University of Southern California.

 

The University of Southern California has agreed to pay $240 million to settle sexual abuse claims by potentially tens of thousands of women involving its former campus gynecologist.

The settlement, announced on Friday, comes in a consolidated class action in federal court against USC and Dr. George Tyndall, the campus gynecologist for more than two decades. The plaintiffs, most of whom sued anonymously, claim Tyndall made inappropriate remarks and performed unnecessary procedures on female students. The suits allege that USC knew about the complaints but did nothing about them.

The agreement, which has to be approved by a federal judge, sets up a claims process administered by a special master.

“This proposed settlement not only brings meaningful relief to this class of USC graduates and students, but stands as a testament both to the strength of these women, coming forward to tell their truth, and to the ability of class actions to create real positive impact for those who have suffered,” lead plaintiffs attorney Steve Berman said in a statement. “We are pleased that this proposed settlement will bring meaningful recovery to this class of women, without intensive litigation and discovery directed at the victims, and provides a relatively simple process to have their cases evaluated by a special master.”

In a statement, USC, represented by Quinn, Emanuel, Urquhart & Sullivan’s Shon Morgan, valued the settlement at $215 million when excluding attorney fees. The school said tuition or donor funds would not pay for the fund, which, apart from “certain administrative costs,” would go entirely to class members. Any “residual balance” of the fund would be “contributed to charitable organizations that benefit women’s health and well-being.”

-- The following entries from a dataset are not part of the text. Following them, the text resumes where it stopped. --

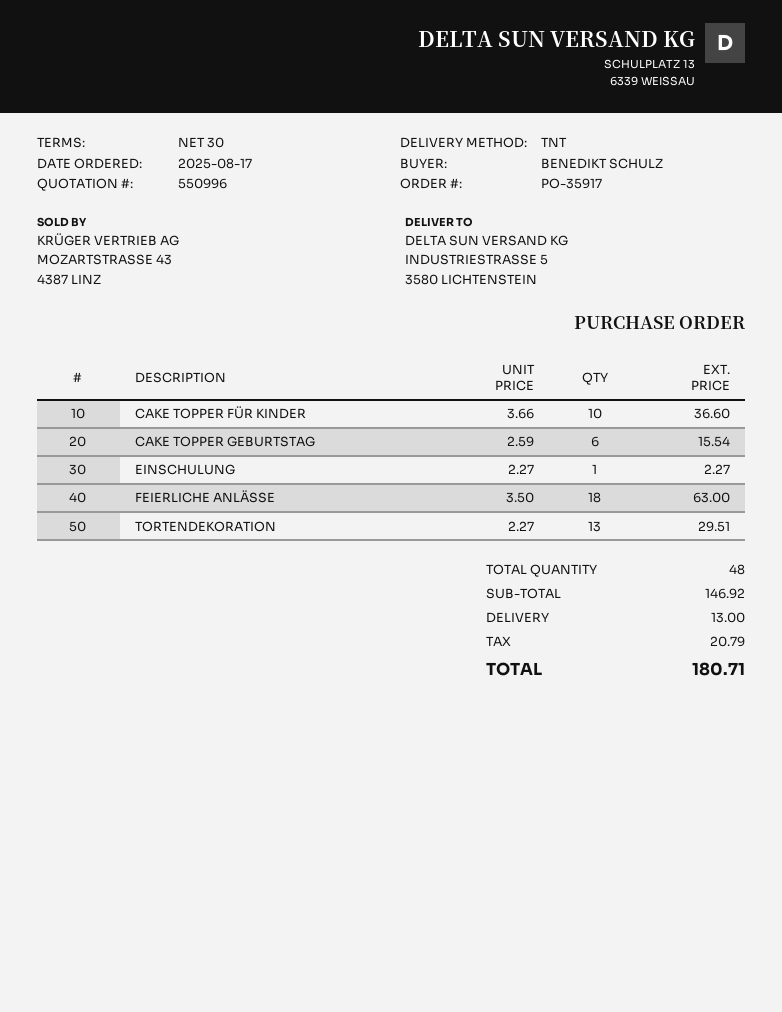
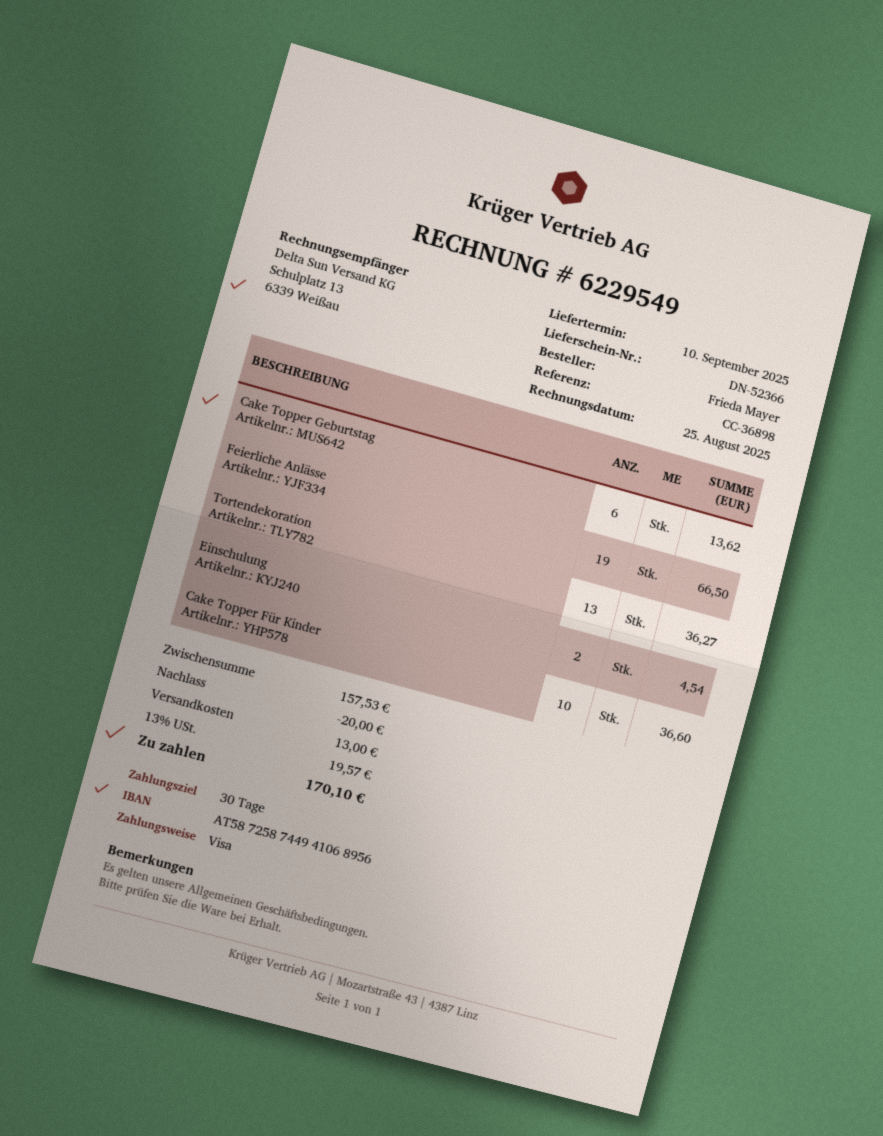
ordered by: BENEDIKT SCHULZ -> Frieda Mayer
CAKE TOPPER GEBURTSTAG: 6 for 15.54 -> 6 for 13.62
EINSCHULUNG: 1 for 2.27 -> 2 for 4.54
FEIERLICHE ANLÄSSE: 18 for 63.00 -> 19 for 66.50
TORTENDEKORATION: 13 for 29.51 -> 13 for 36.27
subtotal: 146.92 -> 157.53
discount: none -> 20.00
tax: 20.79 -> 19.57
total: 180.71 -> 170.10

“Our board of trustees supports this settlement, which was reached in collaboration with plaintiffs’ counsel, and which will provide relief to those who have been impacted by this difficult experience,” wrote USC interim president Wanda Austin. “By doing so, we hope that we can help our community move collectively toward reconciliation. I regret that any student ever felt uncomfortable, unsafe, or mistreated in any way as a result of the actions of a university employee.”

USC’s former president, C.L. Max Nikias, resigned earlier this year amid the Tyndall scandal.

Newly elected USC board chairman Rick Caruso also issued a statement, noting that the trustees have begun a “cultural shift” that includes forming a new Office of Professionalism and Ethics and completing an independent investigation into its student health center.

“While we cannot change the past, it is my sincere hope that this timely settlement provides some measure of relief to those impacted and their families,” he wrote.

Tyndall’s lawyer, Denise Taylor of Taylor DeMarco in Los Angeles, did not respond to a request for comment.

The lawsuits followed an expose by the Los Angeles Times that uncovered the Tyndall abuse complaints. The settlement comes as The Rockefeller University Hospital is investigating claims that a former doctor sexually abused his patients, who were children with growth problems (Debevoise & Plimpton is representing the hospital). It also comes as lawyers, amid the #MeToo movement, have increasingly filed class actions over sex abuse and harassment—claims traditionally brought as individual cases.

Plaintiffs in the USC suits claim that Tyndall used his fingers to penetrate their vaginas, ordered them to strip completely nude and groped their breasts. In earlier years, he also video-recorded exams. The suits also say school administrators refused to act on numerous complaints about the doctor that began in 2000 and that staff at the clinic, some of whom were in the exam rooms, said nothing about his behavior. Additionally, the suit notes that Tyndall targeted Chinese students and made inappropriate sexual comments.

USC suspended Tyndall in 2016 following an investigation by its Office of Equity and Diversity but also reached a financial settlement with him.

The settlement offers three tiers of claims. Tier 1 claimants would receive checks for $2,500 each. Those are for a claimant “who can be identified through existing health center records, or who submits credible evidence of being a patient of Dr. Tyndall at the USC student health center for the period from July 14, 1997, through June 21, 2016,” according to a release by Berman’s firm, Hagens Berman Sobol Shapiro.

A special master would review claims in Tier 2 and Tier 3. Those tiers would require women to describe their experience and its impact on them, with claims in Tier 2 ranging from $7,500 to $20,000 for actions that “fall outside the scope of accepted medical standards of care,” and Tier 3 offering up to $250,000. Tier 3 claims would require a forensic psychologist or other expert to interview the women, and the special master could consider damages “based on an assessment of the emotional distress and/or bodily injury to the claimant.”

USC and Tyndall face more than 60 lawsuits by 400 women. Some lawyers, however, have filed individual cases in Los Angeles Superior Court, and it’s unclear whether those would be part of the settlement.